Write out each line of the material below once more, exactly as it appears.

--

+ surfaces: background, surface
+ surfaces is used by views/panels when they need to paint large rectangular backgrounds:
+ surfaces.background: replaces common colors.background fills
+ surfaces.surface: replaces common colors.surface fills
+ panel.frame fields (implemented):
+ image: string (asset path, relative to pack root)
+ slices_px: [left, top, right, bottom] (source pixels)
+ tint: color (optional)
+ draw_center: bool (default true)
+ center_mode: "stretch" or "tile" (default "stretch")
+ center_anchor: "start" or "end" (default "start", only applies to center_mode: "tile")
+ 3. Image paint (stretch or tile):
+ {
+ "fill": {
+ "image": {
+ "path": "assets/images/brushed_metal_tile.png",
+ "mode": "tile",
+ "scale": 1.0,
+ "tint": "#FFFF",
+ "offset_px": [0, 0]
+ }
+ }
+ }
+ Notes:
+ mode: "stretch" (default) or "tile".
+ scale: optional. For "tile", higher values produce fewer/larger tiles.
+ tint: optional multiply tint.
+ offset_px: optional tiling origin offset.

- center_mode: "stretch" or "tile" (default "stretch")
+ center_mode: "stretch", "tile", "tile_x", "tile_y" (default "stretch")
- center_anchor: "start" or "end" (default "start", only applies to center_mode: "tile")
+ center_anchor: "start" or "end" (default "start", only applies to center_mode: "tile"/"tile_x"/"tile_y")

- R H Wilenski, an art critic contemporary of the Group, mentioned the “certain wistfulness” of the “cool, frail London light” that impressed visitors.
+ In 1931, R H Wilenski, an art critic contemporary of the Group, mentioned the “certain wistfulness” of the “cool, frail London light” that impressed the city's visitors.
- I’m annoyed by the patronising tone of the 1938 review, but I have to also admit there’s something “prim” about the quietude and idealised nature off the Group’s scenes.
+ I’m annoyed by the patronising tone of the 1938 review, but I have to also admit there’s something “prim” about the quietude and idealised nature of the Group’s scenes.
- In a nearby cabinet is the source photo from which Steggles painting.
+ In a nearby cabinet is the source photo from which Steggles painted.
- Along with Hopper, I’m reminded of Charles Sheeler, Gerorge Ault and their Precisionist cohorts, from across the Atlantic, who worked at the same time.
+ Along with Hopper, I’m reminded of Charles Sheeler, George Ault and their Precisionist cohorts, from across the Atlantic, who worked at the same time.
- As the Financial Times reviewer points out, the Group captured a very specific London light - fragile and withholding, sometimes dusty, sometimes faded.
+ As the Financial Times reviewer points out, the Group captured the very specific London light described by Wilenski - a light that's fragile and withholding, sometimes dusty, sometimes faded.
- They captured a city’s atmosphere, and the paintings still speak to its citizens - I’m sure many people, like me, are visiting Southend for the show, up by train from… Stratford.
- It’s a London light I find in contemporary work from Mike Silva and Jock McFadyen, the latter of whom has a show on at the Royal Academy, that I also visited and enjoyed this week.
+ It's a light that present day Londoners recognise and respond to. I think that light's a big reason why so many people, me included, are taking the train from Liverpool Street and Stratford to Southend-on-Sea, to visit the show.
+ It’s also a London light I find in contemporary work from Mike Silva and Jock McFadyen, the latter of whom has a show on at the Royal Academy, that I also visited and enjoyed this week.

--

> [Answer to this task]:
+ surfaces: background, surface
+ surfaces is used by views/panels when they need to paint large rectangular backgrounds:
+ surfaces.background: replaces common colors.background fills
+ surfaces.surface: replaces common colors.surface fills
+ panel.frame fields (implemented):
+ image: string (asset path, relative to pack root)
+ slices_px: [left, top, right, bottom] (source pixels)
+ tint: color (optional)
+ draw_center: bool (default true)
+ center_mode: "stretch" or "tile" (default "stretch")
+ center_anchor: "start" or "end" (default "start", only applies to center_mode: "tile")
+ 3. Image paint (stretch or tile):
+ {
+ "fill": {
+ "image": {
+ "path": "assets/images/brushed_metal_tile.png",
+ "mode": "tile",
+ "scale": 1.0,
+ "tint": "#FFFF",
+ "offset_px": [0, 0]
+ }
+ }
+ }
+ Notes:
+ mode: "stretch" (default) or "tile".
+ scale: optional. For "tile", higher values produce fewer/larger tiles.
+ tint: optional multiply tint.
+ offset_px: optional tiling origin offset.

- center_mode: "stretch" or "tile" (default "stretch")
+ center_mode: "stretch", "tile", "tile_x", "tile_y" (default "stretch")
- center_anchor: "start" or "end" (default "start", only applies to center_mode: "tile")
+ center_anchor: "start" or "end" (default "start", only applies to center_mode: "tile"/"tile_x"/"tile_y")

- R H Wilenski, an art critic contemporary of the Group, mentioned the “certain wistfulness” of the “cool, frail London light” that impressed visitors.
+ In 1931, R H Wilenski, an art critic contemporary of the Group, mentioned the “certain wistfulness” of the “cool, frail London light” that impressed the city's visitors.
- I’m annoyed by the patronising tone of the 1938 review, but I have to also admit there’s something “prim” about the quietude and idealised nature off the Group’s scenes.
+ I’m annoyed by the patronising tone of the 1938 review, but I have to also admit there’s something “prim” about the quietude and idealised nature of the Group’s scenes.
- In a nearby cabinet is the source photo from which Steggles painting.
+ In a nearby cabinet is the source photo from which Steggles painted.
- Along with Hopper, I’m reminded of Charles Sheeler, Gerorge Ault and their Precisionist cohorts, from across the Atlantic, who worked at the same time.
+ Along with Hopper, I’m reminded of Charles Sheeler, George Ault and their Precisionist cohorts, from across the Atlantic, who worked at the same time.
- As the Financial Times reviewer points out, the Group captured a very specific London light - fragile and withholding, sometimes dusty, sometimes faded.
+ As the Financial Times reviewer points out, the Group captured the very specific London light described by Wilenski - a light that's fragile and withholding, sometimes dusty, sometimes faded.
- They captured a city’s atmosphere, and the paintings still speak to its citizens - I’m sure many people, like me, are visiting Southend for the show, up by train from… Stratford.
- It’s a London light I find in contemporary work from Mike Silva and Jock McFadyen, the latter of whom has a show on at the Royal Academy, that I also visited and enjoyed this week.
+ It's a light that present day Londoners recognise and respond to. I think that light's a big reason why so many people, me included, are taking the train from Liverpool Street and Stratford to Southend-on-Sea, to visit the show.
+ It’s also a London light I find in contemporary work from Mike Silva and Jock McFadyen, the latter of whom has a show on at the Royal Academy, that I also visited and enjoyed this week.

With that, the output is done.